Code for ICLR 2019 paper: Learning when to Communicate at Scale in Multiagent Cooperative and Competitive Tasks

Primary LanguagePythonMIT LicenseMIT

IC3Net

This repository contains reference implementation for IC3Net paper (accepted to ICLR 2019), Learning when to communicate at scale in multiagent cooperative and competitive tasks, available at https://arxiv.org/abs/1812.09755

Cite

If you use this code or IC3Net in your work, please cite the following:

@article{singh2018learning,
  title={Learning when to Communicate at Scale in Multiagent Cooperative and Competitive Tasks},
  author={Singh, Amanpreet and Jain, Tushar and Sukhbaatar, Sainbayar},
  journal={arXiv preprint arXiv:1812.09755},
  year={2018}
}

Standalone environment version

Installation

First, clone the repo and install ic3net-envs which contains implementation for Predator-Prey and Traffic-Junction

git clone https://github.com/IC3Net/IC3Net
cd IC3Net/ic3net-envs
python setup.py develop
pip install tensorboardX

Optional: If you want to run experiments on StarCraft, install the gym-starcraft package included in this package. Follow the instructions provided in README inside that packages.
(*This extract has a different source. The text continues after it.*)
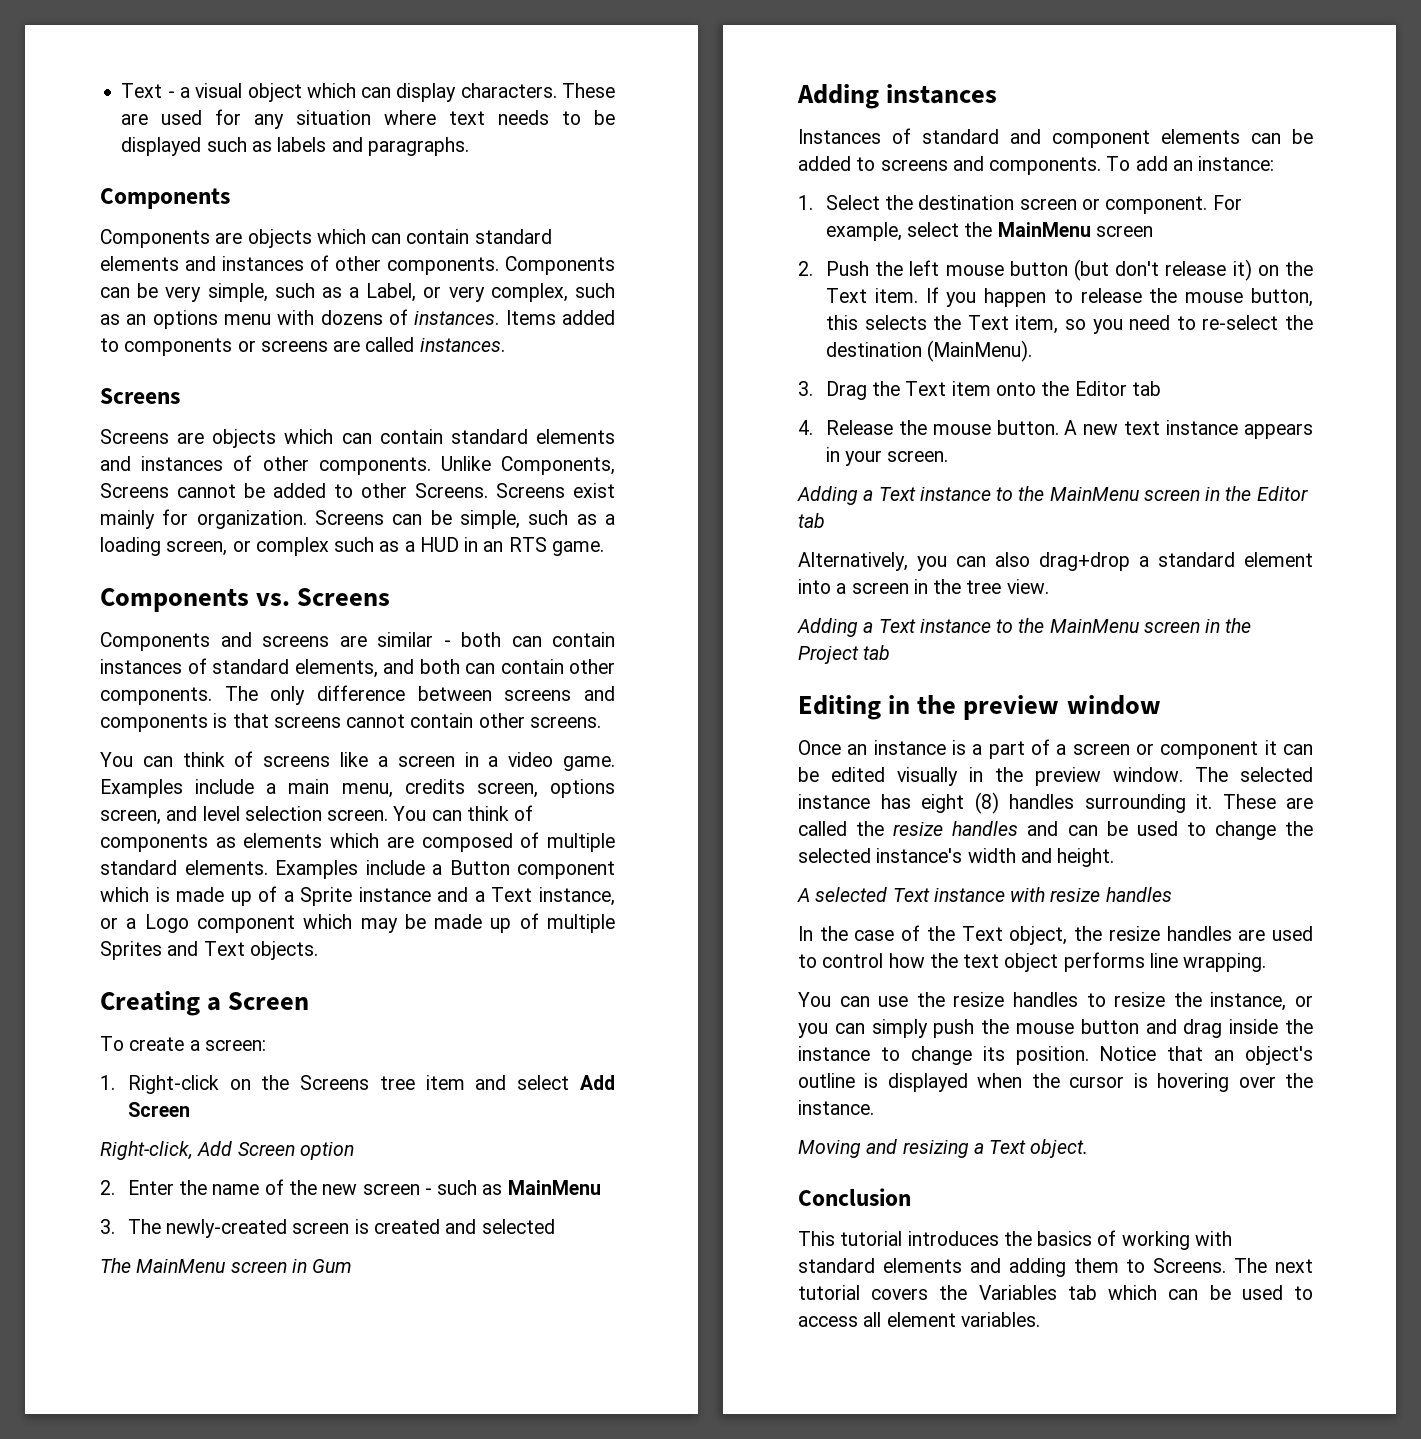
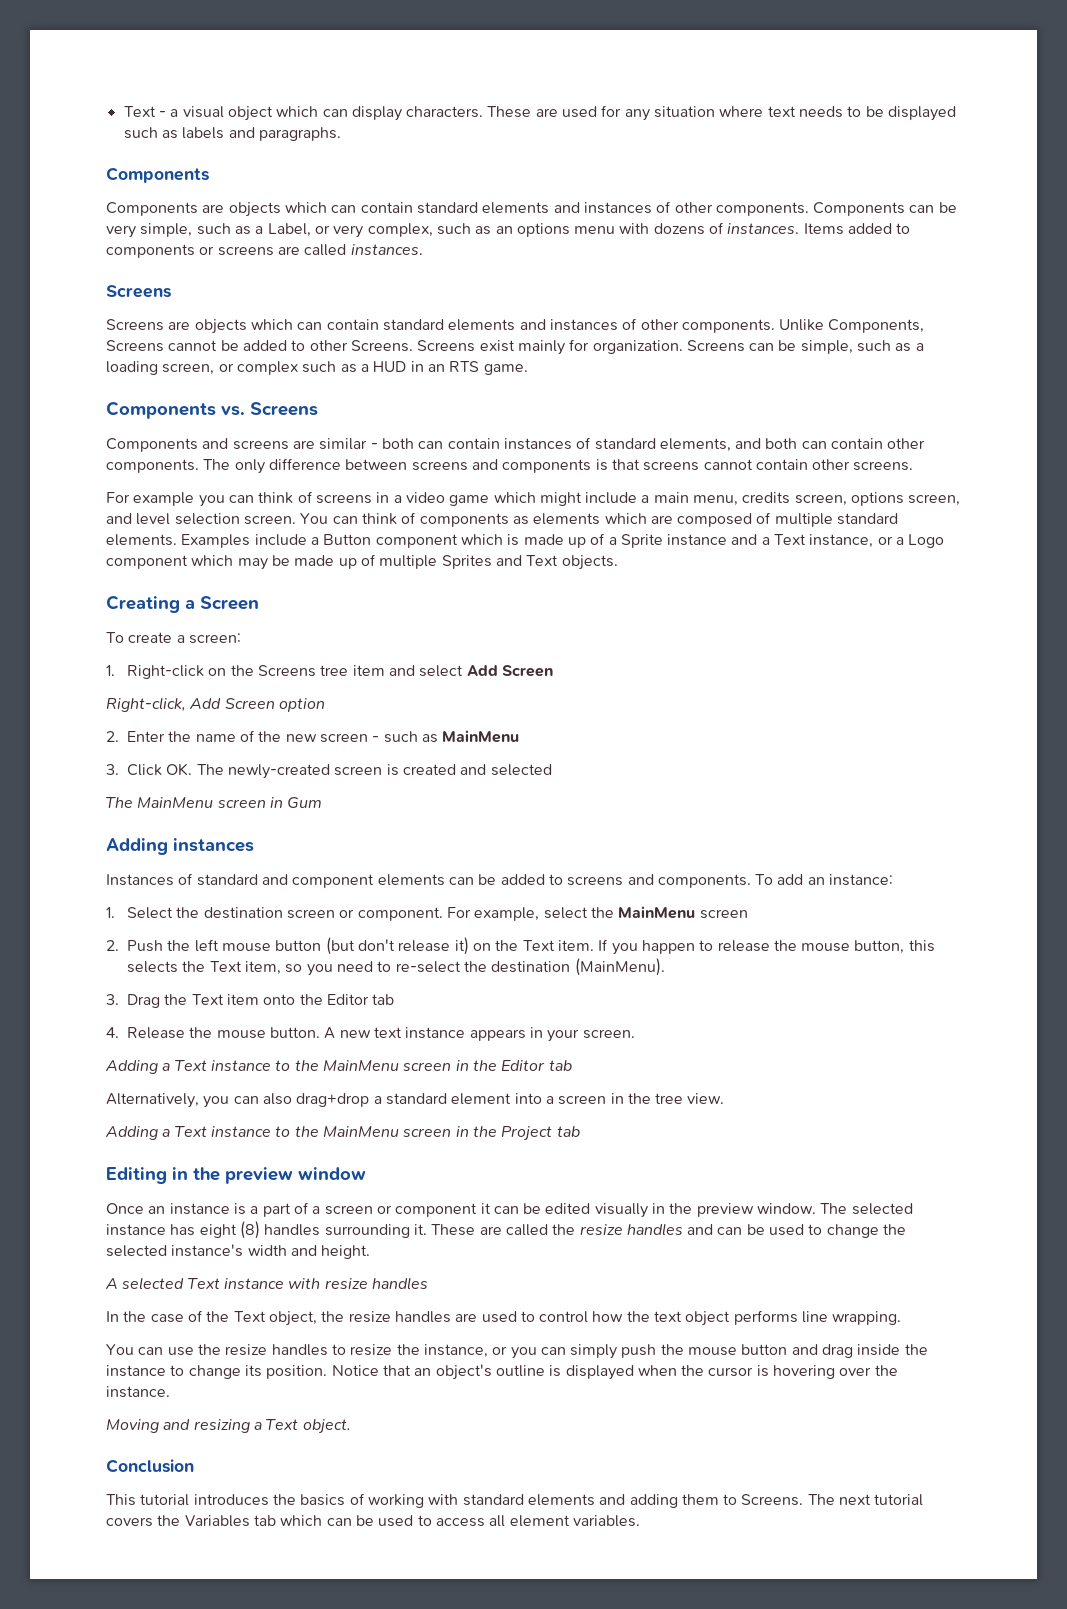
- You can think of screens like a screen in a video game. Examples include a main menu, credits screen, options screen, and level selection screen.
+ For example you can think of screens in a video game which might include a main menu, credits screen, options screen, and level selection screen.
- 3. The newly-created screen is created and selected
+ 3. Click OK. The newly-created screen is created and selected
Next, we need to install dependencies for IC3Net including PyTorch. For doing that run:

pip install -r requirements.txt

Running

Some example scripts have been provided for this. The code has been changed a bit from the original repo of IC3 Net to support 2 things (1). Agents can now use discrete learnable prototypes for communication (2). Agents can now train using a gating penalty(if specified) which enables agents to learn sparse communication protocols even in fully cooperative scenarios.

Also, the repo now uses tensorboard instead of visdom which can be used to view training plots.

For discrete communication try out the script:

python run_pp_proto.py

I would recommend going through the script once to better understand the arguments. This script learns discrete communication protocol with fixed gating head(g=1). After training, it also plots the graphs for rewards, success rates and communication rates.

Similarly, for trying out the gating penalty approach use

python run_g0.01.py

Similarity you can write training scripts for other environments. I am also including one for the traffic-junction environment.

Contributors

License

Code is available under MIT license.